If an entry below holds a picture, leave the picture out and print the rest exactly.

---- Extracted records

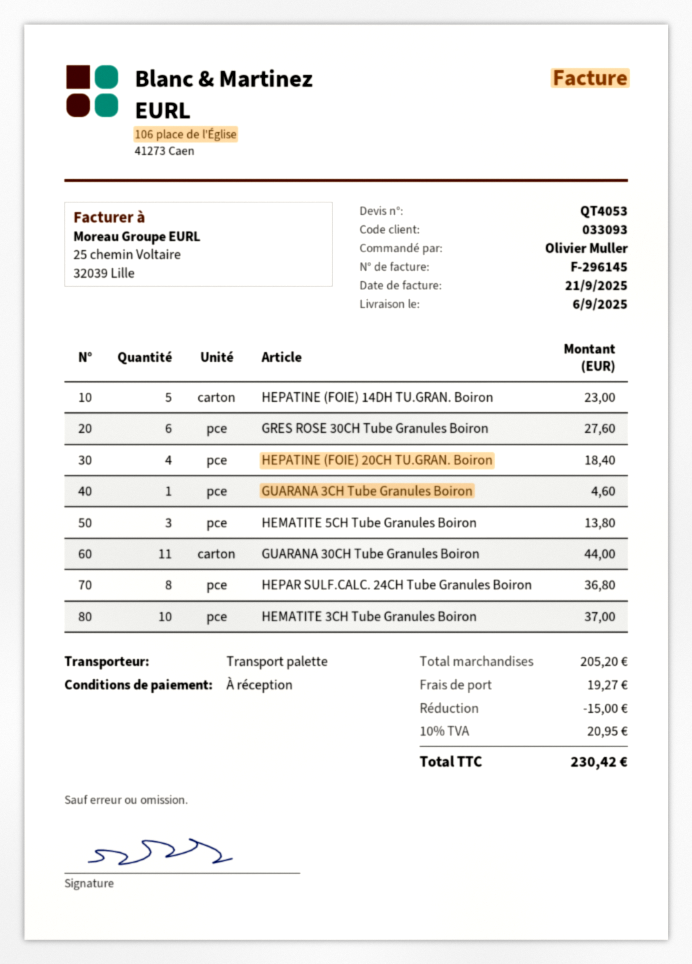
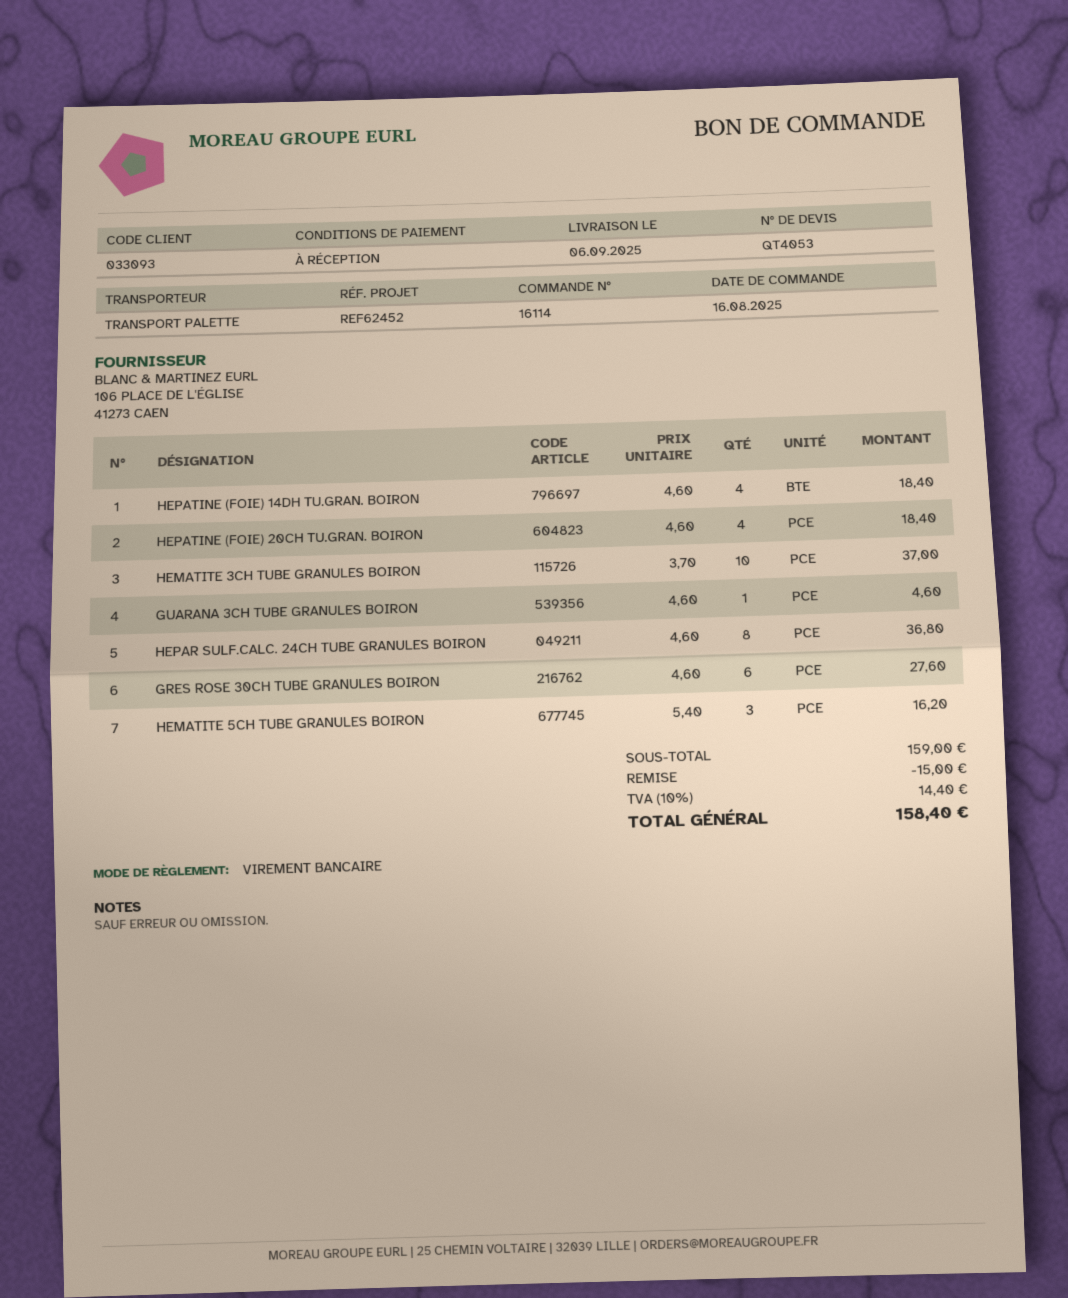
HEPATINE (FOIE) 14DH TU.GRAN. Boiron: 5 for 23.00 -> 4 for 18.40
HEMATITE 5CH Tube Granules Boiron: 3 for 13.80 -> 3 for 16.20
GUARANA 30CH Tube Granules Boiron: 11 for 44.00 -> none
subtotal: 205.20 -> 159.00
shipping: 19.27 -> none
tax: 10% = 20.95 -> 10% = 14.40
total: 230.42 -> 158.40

--------

**Task answer**
HEPATINE (FOIE) 14DH TU.GRAN. Boiron: 5 for 23.00 -> 4 for 18.40
HEMATITE 5CH Tube Granules Boiron: 3 for 13.80 -> 3 for 16.20
GUARANA 30CH Tube Granules Boiron: 11 for 44.00 -> none
subtotal: 205.20 -> 159.00
shipping: 19.27 -> none
tax: 10% = 20.95 -> 10% = 14.40
total: 230.42 -> 158.40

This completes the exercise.